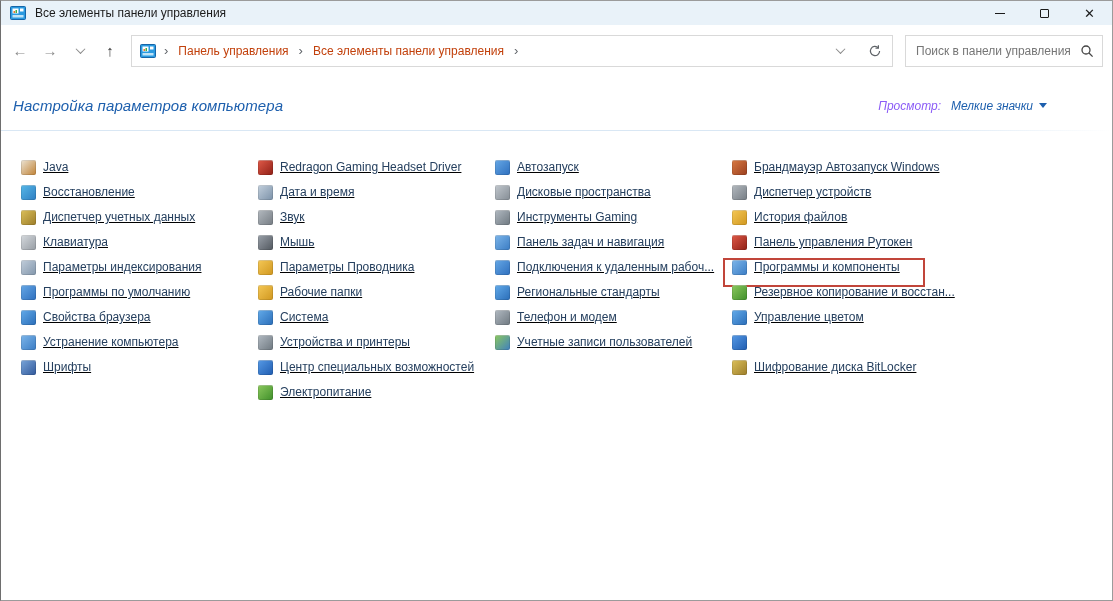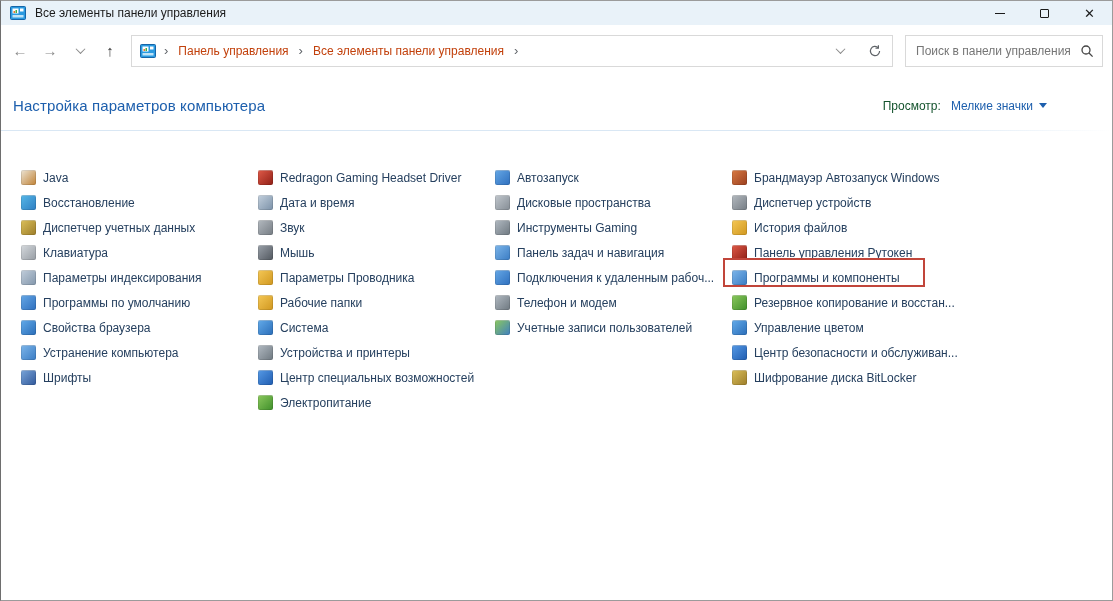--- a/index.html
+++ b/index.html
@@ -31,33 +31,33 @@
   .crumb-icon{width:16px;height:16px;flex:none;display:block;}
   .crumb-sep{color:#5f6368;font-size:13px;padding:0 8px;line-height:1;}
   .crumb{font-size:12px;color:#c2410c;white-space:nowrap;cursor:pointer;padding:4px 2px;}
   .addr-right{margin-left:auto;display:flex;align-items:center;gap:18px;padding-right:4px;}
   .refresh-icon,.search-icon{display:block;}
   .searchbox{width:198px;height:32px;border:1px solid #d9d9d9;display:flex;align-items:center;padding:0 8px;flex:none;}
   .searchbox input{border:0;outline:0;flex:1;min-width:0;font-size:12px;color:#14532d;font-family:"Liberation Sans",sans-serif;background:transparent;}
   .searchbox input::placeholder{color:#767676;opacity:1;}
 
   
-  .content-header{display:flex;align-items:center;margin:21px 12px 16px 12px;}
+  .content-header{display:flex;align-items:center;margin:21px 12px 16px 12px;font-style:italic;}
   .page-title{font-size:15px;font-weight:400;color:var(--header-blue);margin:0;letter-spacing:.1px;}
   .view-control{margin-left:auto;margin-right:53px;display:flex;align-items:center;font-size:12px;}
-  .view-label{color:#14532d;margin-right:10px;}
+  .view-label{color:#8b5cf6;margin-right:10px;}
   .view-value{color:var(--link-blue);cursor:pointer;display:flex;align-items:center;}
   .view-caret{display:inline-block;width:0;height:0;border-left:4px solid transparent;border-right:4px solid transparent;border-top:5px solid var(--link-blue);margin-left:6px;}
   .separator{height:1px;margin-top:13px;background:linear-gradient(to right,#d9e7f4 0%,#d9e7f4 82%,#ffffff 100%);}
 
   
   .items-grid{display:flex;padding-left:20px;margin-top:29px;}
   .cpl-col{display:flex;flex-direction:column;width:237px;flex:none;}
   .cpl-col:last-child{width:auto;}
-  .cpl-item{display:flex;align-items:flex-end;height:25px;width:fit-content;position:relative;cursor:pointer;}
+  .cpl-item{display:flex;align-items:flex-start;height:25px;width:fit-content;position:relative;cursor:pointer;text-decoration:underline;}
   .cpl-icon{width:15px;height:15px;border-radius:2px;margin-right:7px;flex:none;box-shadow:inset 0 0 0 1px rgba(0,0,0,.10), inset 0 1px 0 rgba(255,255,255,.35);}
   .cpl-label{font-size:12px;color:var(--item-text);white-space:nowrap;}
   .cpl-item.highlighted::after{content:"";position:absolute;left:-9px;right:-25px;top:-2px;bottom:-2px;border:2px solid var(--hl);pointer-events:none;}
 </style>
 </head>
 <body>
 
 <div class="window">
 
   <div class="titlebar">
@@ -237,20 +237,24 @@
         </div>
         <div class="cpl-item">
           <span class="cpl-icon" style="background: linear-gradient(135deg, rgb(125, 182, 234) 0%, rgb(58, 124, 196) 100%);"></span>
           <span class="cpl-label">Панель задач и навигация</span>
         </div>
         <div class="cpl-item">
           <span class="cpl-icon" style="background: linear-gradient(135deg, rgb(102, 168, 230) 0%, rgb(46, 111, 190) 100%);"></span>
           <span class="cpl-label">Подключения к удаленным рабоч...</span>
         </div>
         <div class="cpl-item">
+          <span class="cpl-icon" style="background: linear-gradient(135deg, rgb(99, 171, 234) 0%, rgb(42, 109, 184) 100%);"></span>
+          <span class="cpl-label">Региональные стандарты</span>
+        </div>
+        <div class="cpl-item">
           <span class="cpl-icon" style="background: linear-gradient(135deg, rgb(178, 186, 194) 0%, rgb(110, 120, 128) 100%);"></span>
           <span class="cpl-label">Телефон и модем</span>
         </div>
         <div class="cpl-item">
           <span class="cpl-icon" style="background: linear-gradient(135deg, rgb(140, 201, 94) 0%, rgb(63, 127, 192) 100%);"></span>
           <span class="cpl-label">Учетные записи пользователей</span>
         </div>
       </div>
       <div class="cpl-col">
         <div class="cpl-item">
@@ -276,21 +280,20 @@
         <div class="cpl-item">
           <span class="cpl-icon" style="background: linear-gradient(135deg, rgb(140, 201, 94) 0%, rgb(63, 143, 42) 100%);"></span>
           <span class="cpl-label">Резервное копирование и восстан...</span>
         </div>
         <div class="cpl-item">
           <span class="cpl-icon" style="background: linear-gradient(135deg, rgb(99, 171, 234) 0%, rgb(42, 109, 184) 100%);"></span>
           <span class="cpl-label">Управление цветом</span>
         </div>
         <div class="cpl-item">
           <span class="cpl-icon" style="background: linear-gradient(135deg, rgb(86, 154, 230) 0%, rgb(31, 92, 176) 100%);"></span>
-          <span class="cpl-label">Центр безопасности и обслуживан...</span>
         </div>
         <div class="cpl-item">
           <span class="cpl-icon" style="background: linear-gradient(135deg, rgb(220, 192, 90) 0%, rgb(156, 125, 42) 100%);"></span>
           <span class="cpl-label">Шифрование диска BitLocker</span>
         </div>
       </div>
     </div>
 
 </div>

++++++++++++++++++++

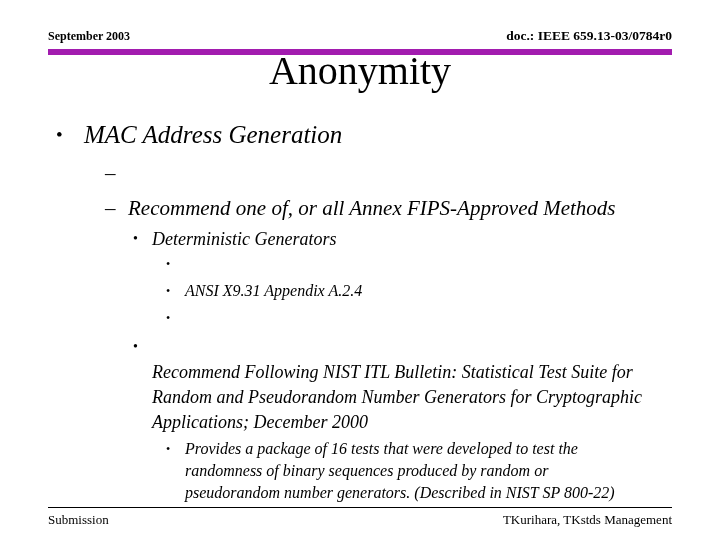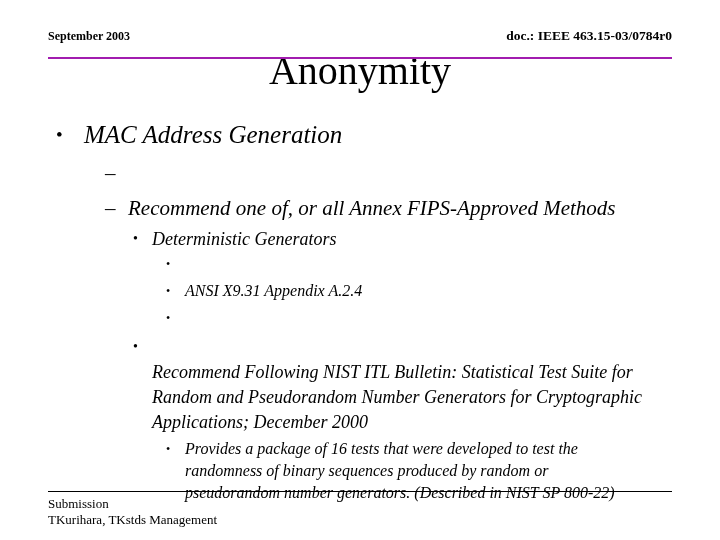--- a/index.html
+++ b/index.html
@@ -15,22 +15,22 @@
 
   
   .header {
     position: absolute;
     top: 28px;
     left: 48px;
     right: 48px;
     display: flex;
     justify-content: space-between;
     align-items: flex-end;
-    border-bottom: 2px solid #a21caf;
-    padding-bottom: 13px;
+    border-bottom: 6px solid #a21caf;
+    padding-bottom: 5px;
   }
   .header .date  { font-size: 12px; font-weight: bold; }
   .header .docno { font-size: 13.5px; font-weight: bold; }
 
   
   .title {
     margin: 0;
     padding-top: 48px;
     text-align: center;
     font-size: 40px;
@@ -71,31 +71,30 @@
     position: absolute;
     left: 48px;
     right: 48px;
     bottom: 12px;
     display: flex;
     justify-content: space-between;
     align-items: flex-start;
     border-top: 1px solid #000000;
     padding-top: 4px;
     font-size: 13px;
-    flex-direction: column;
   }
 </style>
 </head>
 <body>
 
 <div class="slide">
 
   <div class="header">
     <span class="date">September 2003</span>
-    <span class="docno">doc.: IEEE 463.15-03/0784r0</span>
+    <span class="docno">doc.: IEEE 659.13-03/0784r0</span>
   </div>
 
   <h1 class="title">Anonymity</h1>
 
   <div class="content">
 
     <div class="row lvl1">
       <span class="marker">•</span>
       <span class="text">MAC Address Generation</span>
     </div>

++++++++++++++++++++

[What is being asked]:
Search the entries for "column" and copy each matching line.

[Reply]:
   .cpl-col{display:flex;flex-direction:column;width:237px;flex:none;}
-    flex-direction: column;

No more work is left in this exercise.